To co przeżyliśmy od początku naszego wyjazdu do Kurdystanu przypominało film akcji. Czego tu nie było: nie spełnione obietnice, niepewność jutra, znerwicowane ciężarne, piłkarze przerywający karierę z powodu kontuzji, zmieniające się jak w kalejdoskopie rodziny...
Oj tak, będzie opisywania. Póki co jednak najważniejsi bohaterowie naszej akcji. Czyli dzieciaki!

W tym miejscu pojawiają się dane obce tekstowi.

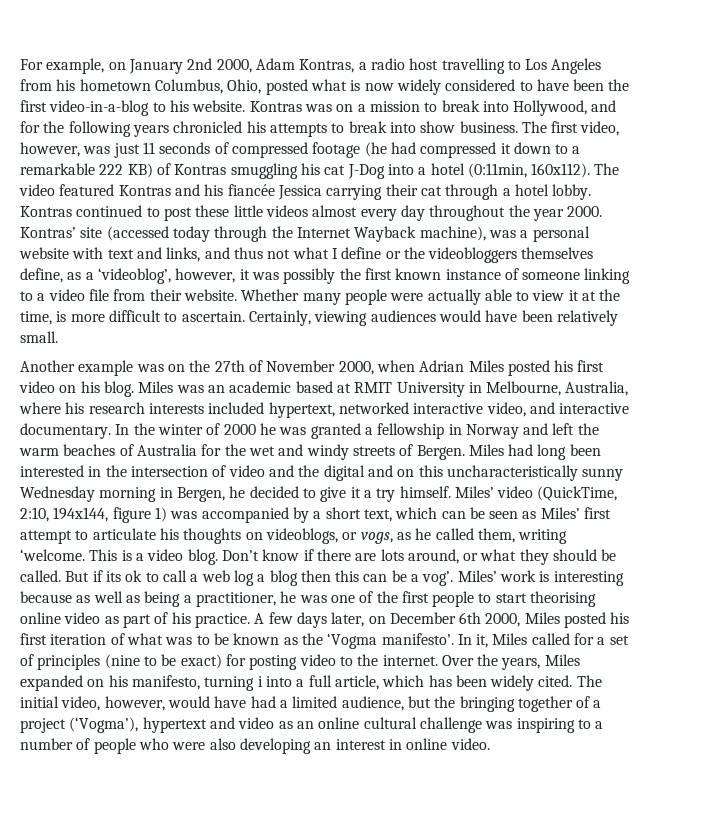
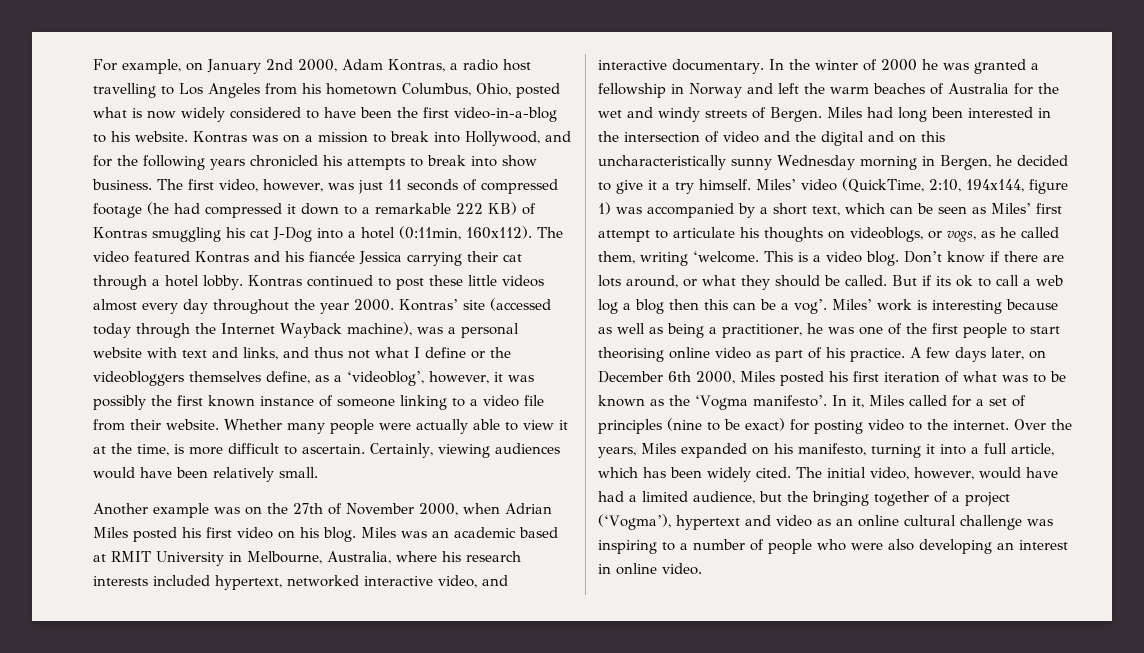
- Over the years, Miles expanded on his manifesto, turning i into a full article, which has been widely cited.
+ Over the years, Miles expanded on his manifesto, turning it into a full article, which has been widely cited.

Mieszka tu ich ponad 20 000. Wraz z rodzicami uciekły z Syrii przed wojną. Tylko mały procent z nich może korzystać ze szkoły, bo przybyło ich tu po prostu za dużo. O dziwo nie widać w nich przeżytych traum. Zachowują się jak najzwyczajniejsze łobuziaki pod słońcem: wesołe, nieagresywne, w miarę grzeczne. Kiedy zaczęliśmy poznawać tutejsze rodziny (oprócz pracy z grupą mamy zajęcia indywidualne, w prywatnych namiotach) zrozumieliśmy, że normalność dzieci tkwi w funkcjonowaniu rodzin. Bo na zewnątrz jest bieda, brak perspektyw, niepewność ale w namiotach czysto i serdecznie.
Mamy planów i pomysłów co nie miara: Tomek prowadzi zajęcia sportowe, Kasia z Agatą rozmaite zabawy i ćwiczenia cyrkowe a ja z Andrzejem- po szale organizacji, wreszcie zaczęliśmy indywidualną pracę w namiotach. W kwietniu dojadą kolejni wolontariusze m. in. z warsztatami origami i planem nakręcenia filmu. A teraz niech przemówią dzieciaki...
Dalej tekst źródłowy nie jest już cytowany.